Uncategorized

Agentic AI Automated Pull Request Code Refactoring against Guidelines

November 1, 2025

179

Giving a high level description, design, code and sample results for an Agentic AI solution that leverages current agentic frameworks, LLMs, Prompt engineering, RAG and related algorithms to automate a large git pull request for code refactoring against guidelines effort. It shows how multiple agents working in parallel using a master orchestrator using multiple worker agents to perform multiple analysis tasks in parallel and then updating the code using the diff files generated.

The objective is to show the ability to use master worker agentic ai architecture that leverages LLMs, RAG and standard agent frameworks to automate large manual or semi automated tasks. It can be extended to various kinds of analysis and industries like analyzing documents, data etc against requirements in industries like finance, healthcare, technology, consulting, legal, etc that analyze large amounts of data.

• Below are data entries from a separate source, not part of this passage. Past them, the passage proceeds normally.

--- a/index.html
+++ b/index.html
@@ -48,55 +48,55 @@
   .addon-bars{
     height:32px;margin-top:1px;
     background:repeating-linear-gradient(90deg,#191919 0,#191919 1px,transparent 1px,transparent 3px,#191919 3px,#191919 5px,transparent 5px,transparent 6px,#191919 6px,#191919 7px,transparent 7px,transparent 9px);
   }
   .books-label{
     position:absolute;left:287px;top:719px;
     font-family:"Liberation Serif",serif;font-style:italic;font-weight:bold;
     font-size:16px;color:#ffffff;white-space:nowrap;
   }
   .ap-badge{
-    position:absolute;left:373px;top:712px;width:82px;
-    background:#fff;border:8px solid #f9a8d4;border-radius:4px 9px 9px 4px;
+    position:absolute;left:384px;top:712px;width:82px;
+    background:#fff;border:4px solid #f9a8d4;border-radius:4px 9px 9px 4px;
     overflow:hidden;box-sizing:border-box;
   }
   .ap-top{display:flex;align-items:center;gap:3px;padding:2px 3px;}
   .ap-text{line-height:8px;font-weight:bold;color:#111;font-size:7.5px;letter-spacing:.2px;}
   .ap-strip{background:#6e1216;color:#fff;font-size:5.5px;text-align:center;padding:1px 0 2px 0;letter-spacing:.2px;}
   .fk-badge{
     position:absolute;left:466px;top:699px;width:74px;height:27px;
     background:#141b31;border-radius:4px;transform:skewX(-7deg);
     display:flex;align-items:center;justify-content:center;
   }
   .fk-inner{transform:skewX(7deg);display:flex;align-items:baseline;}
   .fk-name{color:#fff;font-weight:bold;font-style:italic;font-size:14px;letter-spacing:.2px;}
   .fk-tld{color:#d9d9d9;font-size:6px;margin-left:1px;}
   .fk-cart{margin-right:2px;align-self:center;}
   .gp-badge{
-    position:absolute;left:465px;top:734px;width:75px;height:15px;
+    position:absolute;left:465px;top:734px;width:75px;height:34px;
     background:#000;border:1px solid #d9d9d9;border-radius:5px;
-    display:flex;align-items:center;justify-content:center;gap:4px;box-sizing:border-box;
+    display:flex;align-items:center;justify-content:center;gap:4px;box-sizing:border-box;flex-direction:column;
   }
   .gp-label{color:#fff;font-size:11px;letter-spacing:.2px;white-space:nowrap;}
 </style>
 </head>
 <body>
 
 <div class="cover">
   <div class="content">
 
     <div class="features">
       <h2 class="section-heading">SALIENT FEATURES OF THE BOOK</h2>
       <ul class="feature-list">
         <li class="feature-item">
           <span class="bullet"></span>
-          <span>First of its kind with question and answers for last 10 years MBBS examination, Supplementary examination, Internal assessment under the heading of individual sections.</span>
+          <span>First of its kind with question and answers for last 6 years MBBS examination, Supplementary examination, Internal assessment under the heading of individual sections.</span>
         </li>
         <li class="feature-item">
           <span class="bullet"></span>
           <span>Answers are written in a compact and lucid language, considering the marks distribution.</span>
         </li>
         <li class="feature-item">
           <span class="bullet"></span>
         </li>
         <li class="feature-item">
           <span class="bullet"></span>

Lot of AI thought leaders, researchers, etc have doubts about Agentic AI solutions working at scale to solve large complex business problems at scale consistently with replicable results. Also, Current IDEs AI agents and AI coding tools run into lost of issues when running multiple agents. They eventually crash, do incomplete or inconsistent analysis due to controlled localized environment setups and no access to LLM API parameters. This solution overcomes these issues and can be scaled to 1000s of agents.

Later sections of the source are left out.